North Carolina is one of the 50 states in the USA. Asheville NC is in the blue NC is green.

North Carolina is one of the 50 states in the USA. Asheville NC is in the blue NC is green.

This emblem tells consumers the product is grown in North Carolina and encourages us to buy products locally grown.  You can find this a local farmer’s markets.

North Carolina grows many agriculture products because we are located in a diverse climate area with many different types of soil.  We have three regions in NC- the Appalachian Mountains, the Piedmont and the Coastal Plains.  The coastal plain is next to the Atlantic Ocean.   We have growing seasons from 130 days in the very northern mountains to 270 days near the coast.

Those 3 regions vary with their topography, soils and climate.  About 2/5 of the state is called Coastal Plain and Tidewater.  Another 2/5 is the Piedmont (which is where we live in the Piedmont plateau).   To the west of that area is the rolling rugged hills and the areas of the Appalachian Mountains which is home to the Blue Ridge and Great Smokey Mountains and this makes up the last 1/5 of the regions. Asheville is a town in the mountain area and is shown in blue.   The highest point is Mount Mitchell at 6,648 feet above sea level.  The lowest is where NC meets the Atlantic Ocean sea level in the Coastal area.  There are large farms of many acres and smaller family farms across the state.  NC has small gardens to larger farms raising food for people to consume and sell.  The average farm size is 163 acres and there were 52,400 farms in 2009.
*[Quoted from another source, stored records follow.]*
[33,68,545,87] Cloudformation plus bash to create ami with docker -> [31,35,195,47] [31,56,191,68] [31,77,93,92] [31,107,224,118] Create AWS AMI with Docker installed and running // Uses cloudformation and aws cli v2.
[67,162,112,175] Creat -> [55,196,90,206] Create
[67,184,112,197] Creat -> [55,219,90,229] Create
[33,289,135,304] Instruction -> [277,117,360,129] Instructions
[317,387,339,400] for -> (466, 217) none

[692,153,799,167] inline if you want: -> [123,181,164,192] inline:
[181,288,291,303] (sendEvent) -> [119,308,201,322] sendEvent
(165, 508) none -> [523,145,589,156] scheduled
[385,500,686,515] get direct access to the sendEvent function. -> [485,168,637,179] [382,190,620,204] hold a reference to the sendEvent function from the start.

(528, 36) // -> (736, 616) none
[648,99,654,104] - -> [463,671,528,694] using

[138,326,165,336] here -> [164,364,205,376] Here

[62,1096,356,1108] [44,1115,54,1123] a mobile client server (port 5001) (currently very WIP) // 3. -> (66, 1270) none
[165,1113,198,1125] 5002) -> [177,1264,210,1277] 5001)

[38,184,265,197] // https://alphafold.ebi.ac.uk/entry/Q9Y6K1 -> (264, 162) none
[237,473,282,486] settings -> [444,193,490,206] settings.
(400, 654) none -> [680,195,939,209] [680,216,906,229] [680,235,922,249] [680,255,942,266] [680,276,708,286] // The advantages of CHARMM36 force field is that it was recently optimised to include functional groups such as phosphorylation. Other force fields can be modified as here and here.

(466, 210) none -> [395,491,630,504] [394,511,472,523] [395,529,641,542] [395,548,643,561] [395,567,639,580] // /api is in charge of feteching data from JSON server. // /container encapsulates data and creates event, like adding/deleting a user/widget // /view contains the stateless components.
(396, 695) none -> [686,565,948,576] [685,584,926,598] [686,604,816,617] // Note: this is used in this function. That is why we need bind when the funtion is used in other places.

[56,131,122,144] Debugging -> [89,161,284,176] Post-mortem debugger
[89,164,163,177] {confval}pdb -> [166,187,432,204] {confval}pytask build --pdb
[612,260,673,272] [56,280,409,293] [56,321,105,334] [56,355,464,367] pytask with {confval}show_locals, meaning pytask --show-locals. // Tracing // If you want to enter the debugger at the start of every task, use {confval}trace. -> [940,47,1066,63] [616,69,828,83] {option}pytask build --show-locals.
Did you know that NC ranks….

  •  1st  in the nation for production of flue-cured tobacco and sweet potatoes — there are less farmers growing tobacco these days than in past history when it was a popular product.  Sweet potatoes are growing in popularity so more are being harvested each year.
  •  2nd in production of Christmas trees.   The Fraser Fir is the most popular type grown.  1,300   NC growers produce about 19% of the real Christmas trees in US.  It was named for John Fraser,   a Scot botanist who explored the southern Appalachian Mountains in the late 18th century.  This is another product not for eating but with a great income potential for farmers. It is also second in the nation in production of pigs and hogs with pork as a popular meat dish.  NC is known for it’s barbecue pork and chicken dishes.
  •  3rd in the production of strawberries and cucumbers. We have a large pickle company called the Mt. Olive Pickle Company, Inc., established in 1926, which produces a full line of quality pickles, peppers and relishes.  They sell their products in over 45 states making it the second bestselling brand of pickles in the country.  You can go to farms to pick your own strawberries and buy them at local markets.
  •  4th in product of upland cotton.  Cotton is one of the main crops not totally for eating.  Parts of it is used in salad dressings and oils.  Mostly it’s used for jeans, shirts and other clothing products.   Parts are used to feed animals.
  • 5th in peanut production and broilers (chickens for eating).   Some people are allergic to peanuts.  Many types of peanuts are produced but a large portion of those raised are used as peanuts in the shell.   Restaurants often have a bucket on the table for eating before the meal comes.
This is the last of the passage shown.